Chapitre 23
— Ce n’est pas tout, mais j’ai une tournée à faire, dit la Befana quand sa sœur vient la détacher. Mais avant, il faut ramener ces enfants chez eux.
Épuisés et encore sous le coup de la peur, les enfants ne savent plus quoi dire.
— Laisse cette épée dans un coin mon grand, mais garde le courage dans ton cœur, poursuit Madame Sgarlatta en passant la main dans les cheveux d’Agostino. Toi, ma belle, dis au revoir à tes amis les chiens, il ne nous reste que peu de temps avant de partir. Et toi Silvio, je te promets que nous prendrons bien soin des arbres. Si un jour tu reviens ici, tu verras que ce n’est pas une parole en l’air. Allez ! Tous sur mon balai.
Dans le froid de l’hiver, trois petits Vénitiens grimpent sur un balai conduit par une sorcière bienveillante. Silvio tient Livia par la taille, il sent les mains d’Agostino sur ses épaules. Ensemble, ils parcourent le ciel étoilé et admirent une dernière fois les blanches collines aux sapins décorés de boules brillantes du pays magique.
***
— Ciao Silvio, lance Agostino à son ami alors que ce dernier pose le pied dans la rue.
— Ciao Agostino. Tu as reçu une étoile, toi aussi ?
— Ouais, répond Agostino avec un sourire ravi.
— Bonjour, les shérifs ? Prêts à faire régner l’ordre et la justice sur la ville ? demande Livia en arrivant près d’eux.
— Oui, et regarde, j’ai aussi reçu une épée, reprend Agostino
Tandis que le garçon sort une épée en plastique de son anorak, Silvio est pris de doutes, il lui semble que l’arme ne lui est pas inconnue. Ne trouvant pas d’où vient ce trouble, il secoue la tête et se concentre sur ses amis.
— J’ai eu des bonbons et un livre sur les lutins et les animaux magiques, reprend la petite fille. Et toi, Silvio ?
— L’étoile de shérif et une maquette d’avion, j’aime mieux les bateaux, mais c’est bien de voler.
— J’ai aussi eu un manuel de grammaire, je me demande bien pourquoi, termine Agostino.
Les trois enfants se promènent, machinalement, juste animés par le simple plaisir d’être ensemble. Ils profitent du soleil qui réchauffe leurs vêtements et se laissent mener vers le campo de la Celestia.
Sur la place, Silvio reconnaît les deux agents de police et s’approche d’eux.
— Bonjour Monsieur l’agent Principal, dit-il dès qu’il se retrouve en face d’eux.
— Bonjour jeune homme, je vois que tu as appris la politesse, c’est bien, répond le gardien de la paix au gros ventre.
— J’aurais voulu savoir si vous aviez des nouvelles au sujet de madame Sgarlatta.

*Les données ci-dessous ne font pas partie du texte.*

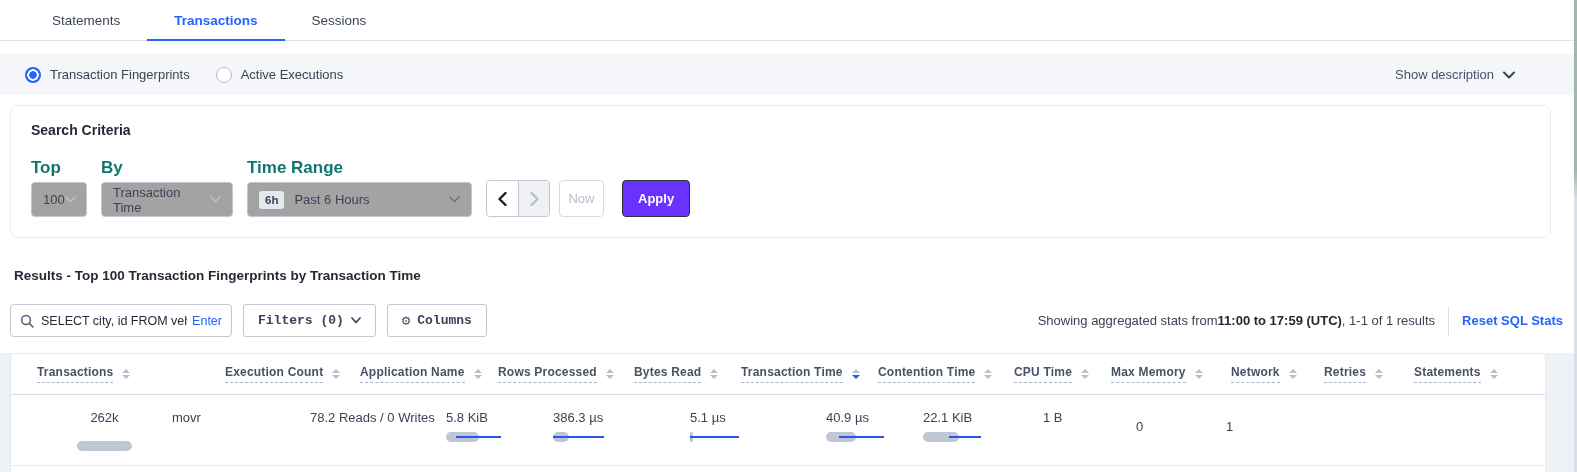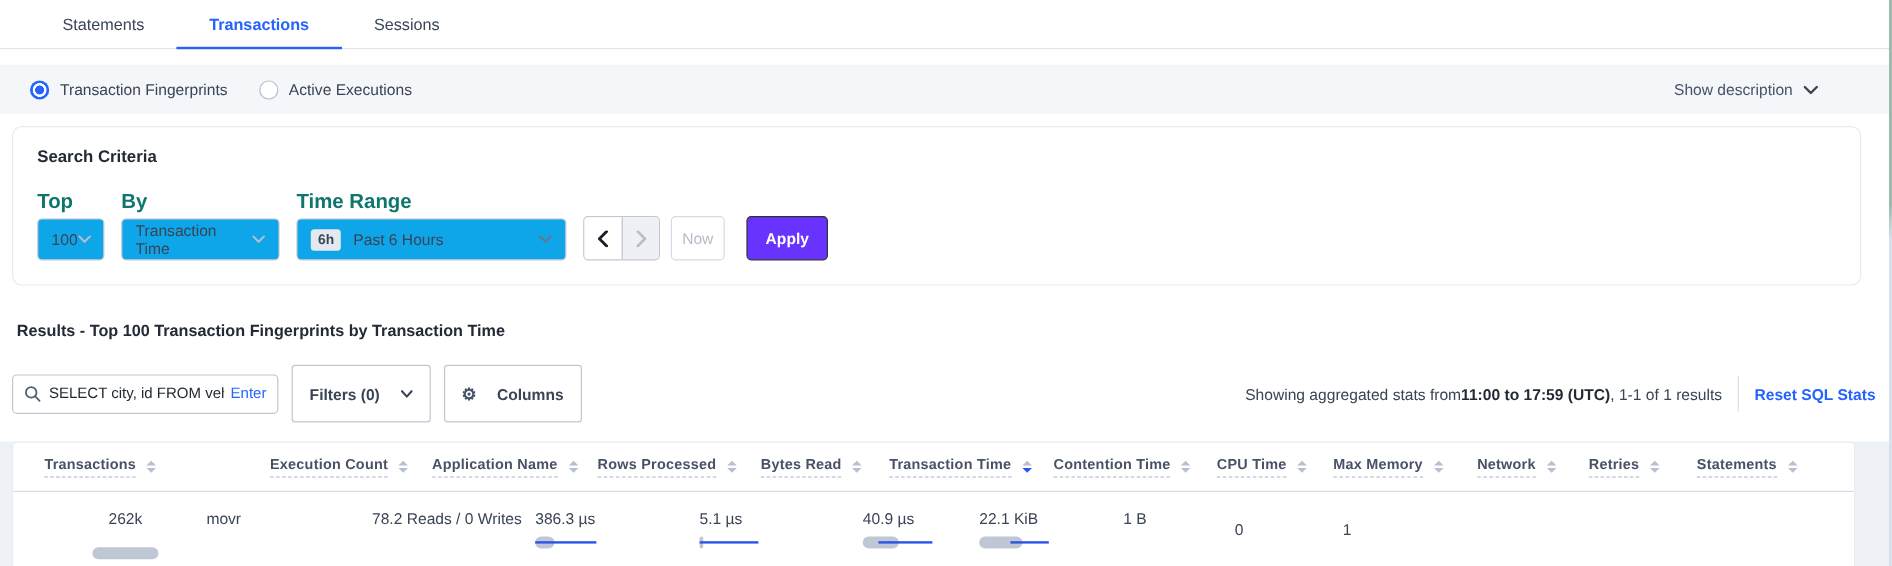--- a/index.html
+++ b/index.html
@@ -36,7 +36,7 @@
   .field { margin-right:14px; }
   .field .flabel { display:block; font-size:17px; font-weight:600; color:#0f766e;
     margin-bottom:4px; }
-  .selectbox { height:35px; border:1px solid #c0c6d3; border-radius:4px; background:#0ea5e9;
+  .selectbox { height:35px; border:1px solid #c0c6d3; border-radius:4px; background:#a3a3a3;
     display:flex; align-items:center; padding:0 11px; font-size:13px; color:#394455;
     cursor:pointer; }
   .sel-top { width:56px; }

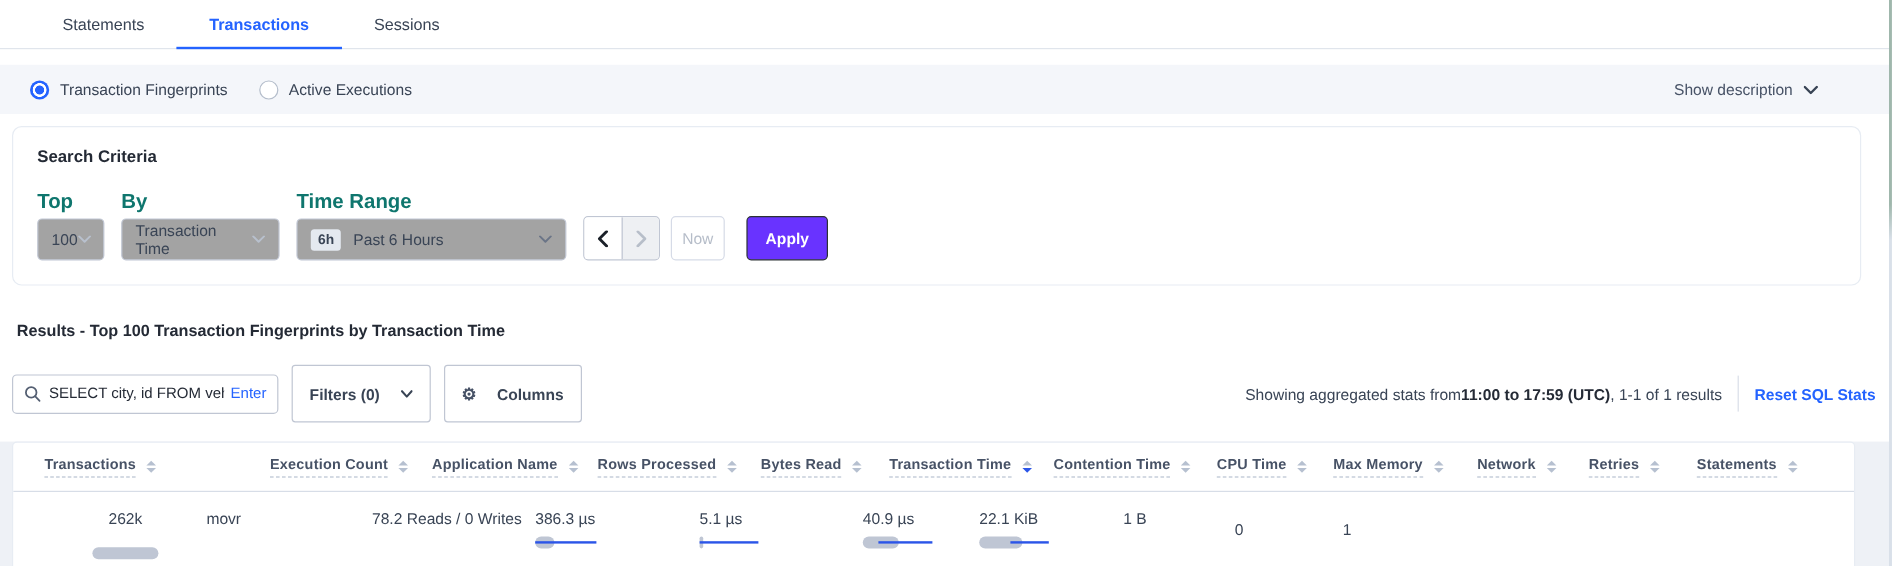--- a/index.html
+++ b/index.html
@@ -64,9 +64,9 @@
   .searchbox input { border:none; outline:none; flex:1; min-width:0; font-size:12.5px;
     color:#242a35; font-family:inherit; background:transparent; }
   .enter-hint { color:#2463ff; font-size:12.5px; margin-left:5px; }
-  .tb-btn { margin-left:11px; height:48px; border:1px solid #c0c6d3; border-radius:3px;
-    background:#fff; display:flex; align-items:center; gap:17px; padding:0 14px;
-    font-size:13px; font-weight:600; color:#394455; font-family:Liberation Sans, sans-serif; cursor:pointer; }
+  .tb-btn { margin-left:11px; height:33px; border:1px solid #c0c6d3; border-radius:3px;
+    background:#fff; display:flex; align-items:center; gap:7px; padding:0 14px;
+    font-size:13px; font-weight:600; color:#394455; font-family:Liberation Mono, monospace; cursor:pointer; }
   .gear { font-size:14px; color:#475266; line-height:1; }
   .stats { margin-left:auto; display:flex; align-items:flex-start; font-size:13px;
     color:#394455; white-space:nowrap; }

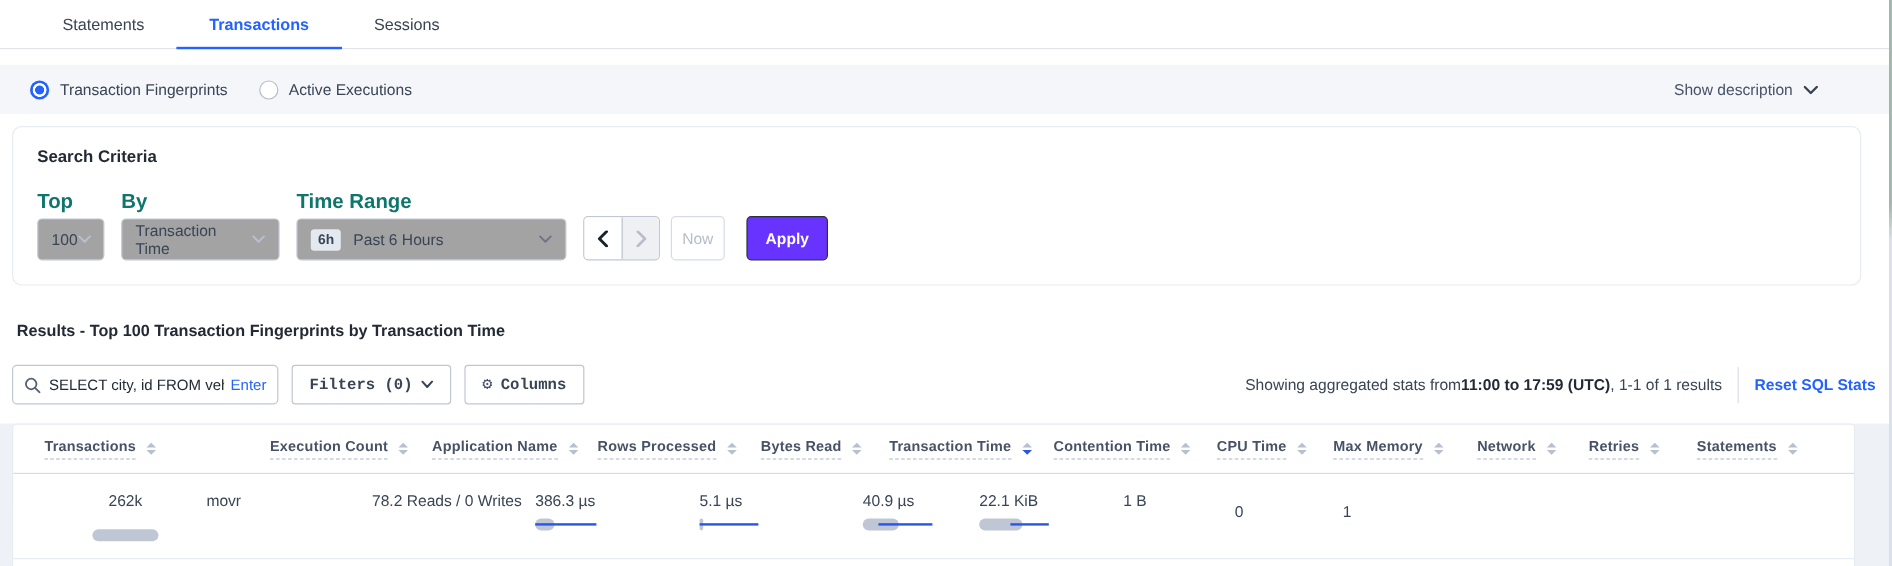--- a/index.html
+++ b/index.html
@@ -319,6 +319,13 @@
       </div>
       <div class="td c3">movr</div>
       <div class="td c4">78.2 Reads / 0 Writes</div>
+      <div class="td c5">
+        <span>5.8 KiB</span>
+        <div class="bar">
+            <span class="bar-gray" style="width: 57%;"></span>
+            <span class="bar-blue" style="left: 17%; width: 78%;"></span>
+          </div>
+      </div>
       <div class="td c6">
         <span>386.3 µs</span>
         <div class="bar">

— Nous venons de passer devant chez elle et nous l’avons vue sortir de sa maison, affaire classée !
— Merci monsieur.
Intrigués mais soulagés, les trois amis se précipitent vers la demeure de Madame Sgarlatta et constatent que les volets sont à nouveau ouverts. S’interrogeant sur l’endroit où elle a pu se rendre, ils poursuivent leur promenade vers la Calle del Strigone.
Surpris de la trouver sans difficulté, ils remarquent qu’à la place des débris calcinés se tient une jolie maison coquette et bien entretenue.
Poussés par la curiosité, ils jettent un coup d’œil par une fenêtre.
Dans un petit salon aux meubles anciens, deux vieilles dames partagent leur petit déjeuner.
Devant les sœurs Sgarlatta, un panettone posé sur la table attire le regard envieux de trois énormes chiens qui bavent d’envie.
Lorsqu’un des molosses tourne la tête vers les enfants, ceux-ci s’enfuient en courant dans la ruelle. Silvio attrape Livia et la tire en avant, tandis qu’Agostino ferme la marche pour protéger leur retraite.
Ils arrêtent leur course lorsqu’ils se pensent assez loin de la maison des deux sorcières.
Ils marchent désormais le cœur soulagé de ne pas s’être fait prendre, Livia, la main dans celle de Silvio tandis qu’Agostino tient la sienne posée sur l’épaule de son ami, en lui donnant des bourrades de camaraderie.
Sur un toit, loin au-dessus des enfants, un gros chat roux les observe en ronronnant.